#### [ACTION ITEM]
From the line bearing "discount: 8% = 1174.84 -> none" down to the final line of the records below, give every line again exactly and add nothing.

#### [DATASET EXCERPTS]
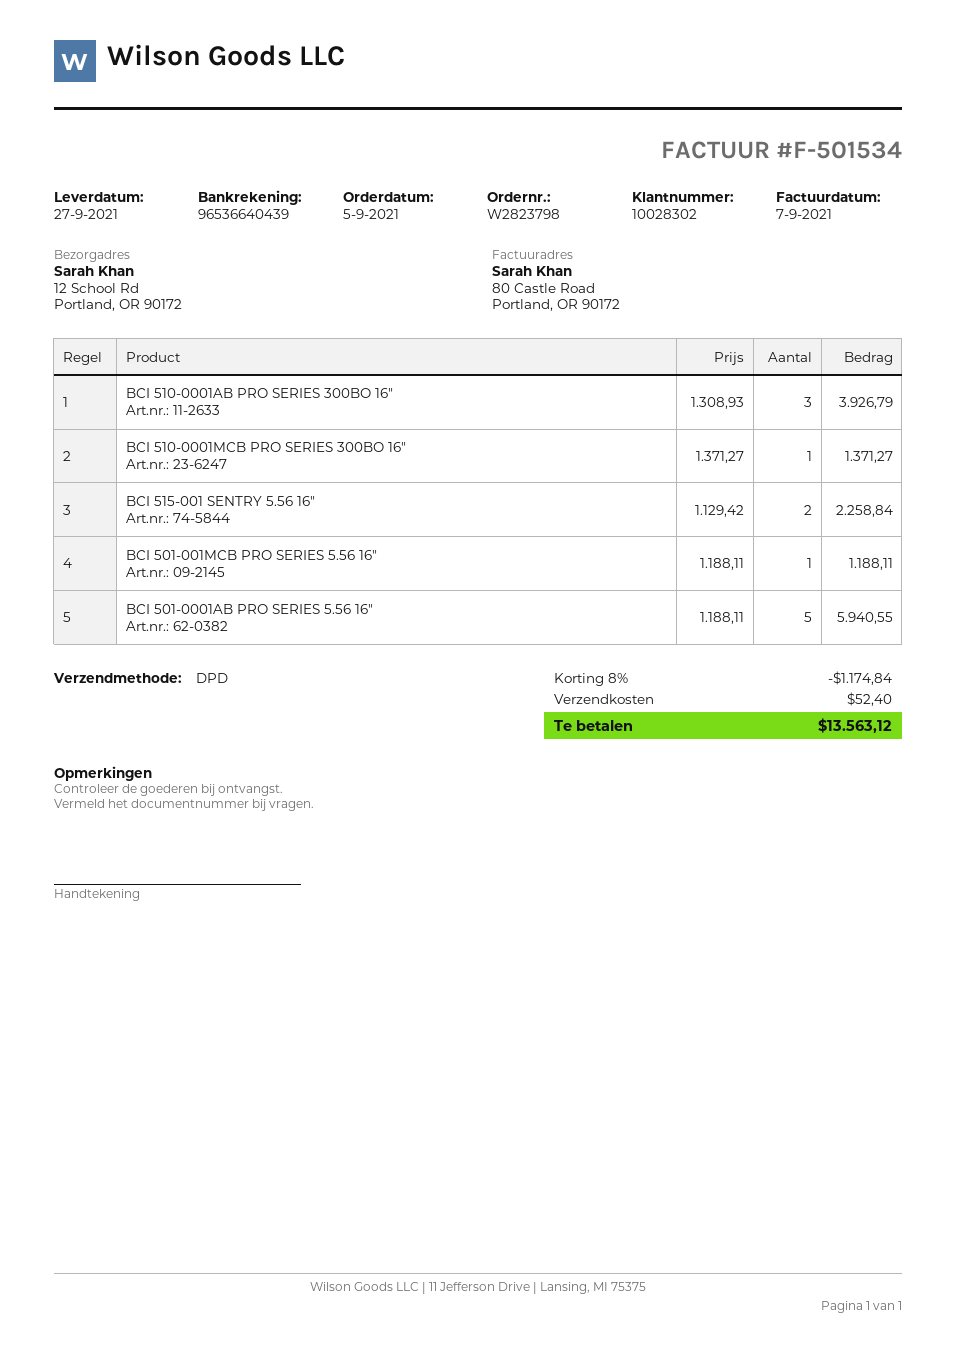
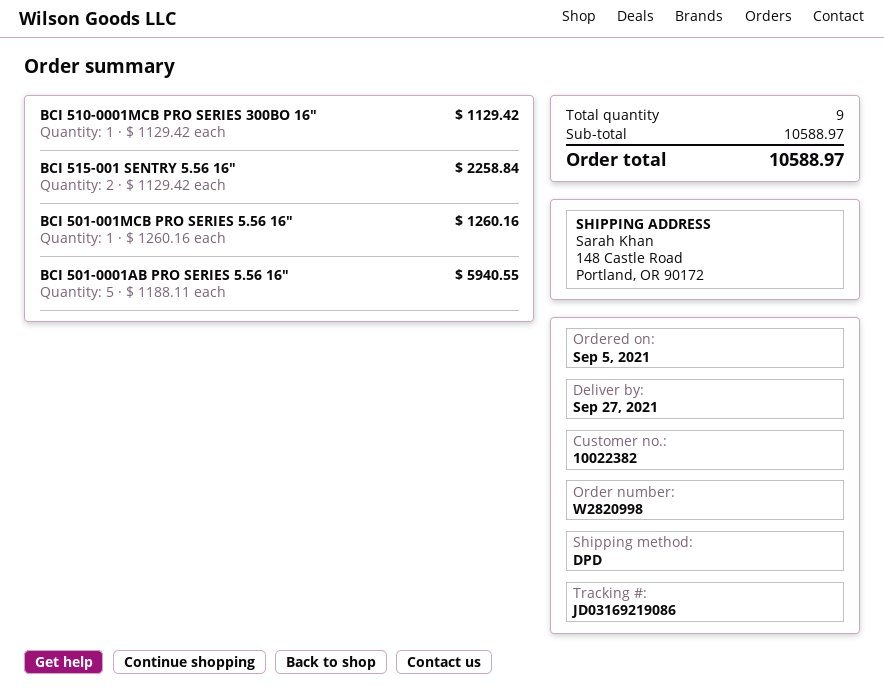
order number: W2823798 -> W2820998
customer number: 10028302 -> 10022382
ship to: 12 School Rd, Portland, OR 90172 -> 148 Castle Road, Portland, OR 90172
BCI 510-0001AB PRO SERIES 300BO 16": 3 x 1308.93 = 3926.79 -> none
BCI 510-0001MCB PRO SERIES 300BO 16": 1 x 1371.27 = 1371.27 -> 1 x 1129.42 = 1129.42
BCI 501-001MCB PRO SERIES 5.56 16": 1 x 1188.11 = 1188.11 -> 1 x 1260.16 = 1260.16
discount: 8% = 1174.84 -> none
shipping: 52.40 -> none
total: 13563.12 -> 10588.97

#### [RESULT]
discount: 8% = 1174.84 -> none
shipping: 52.40 -> none
total: 13563.12 -> 10588.97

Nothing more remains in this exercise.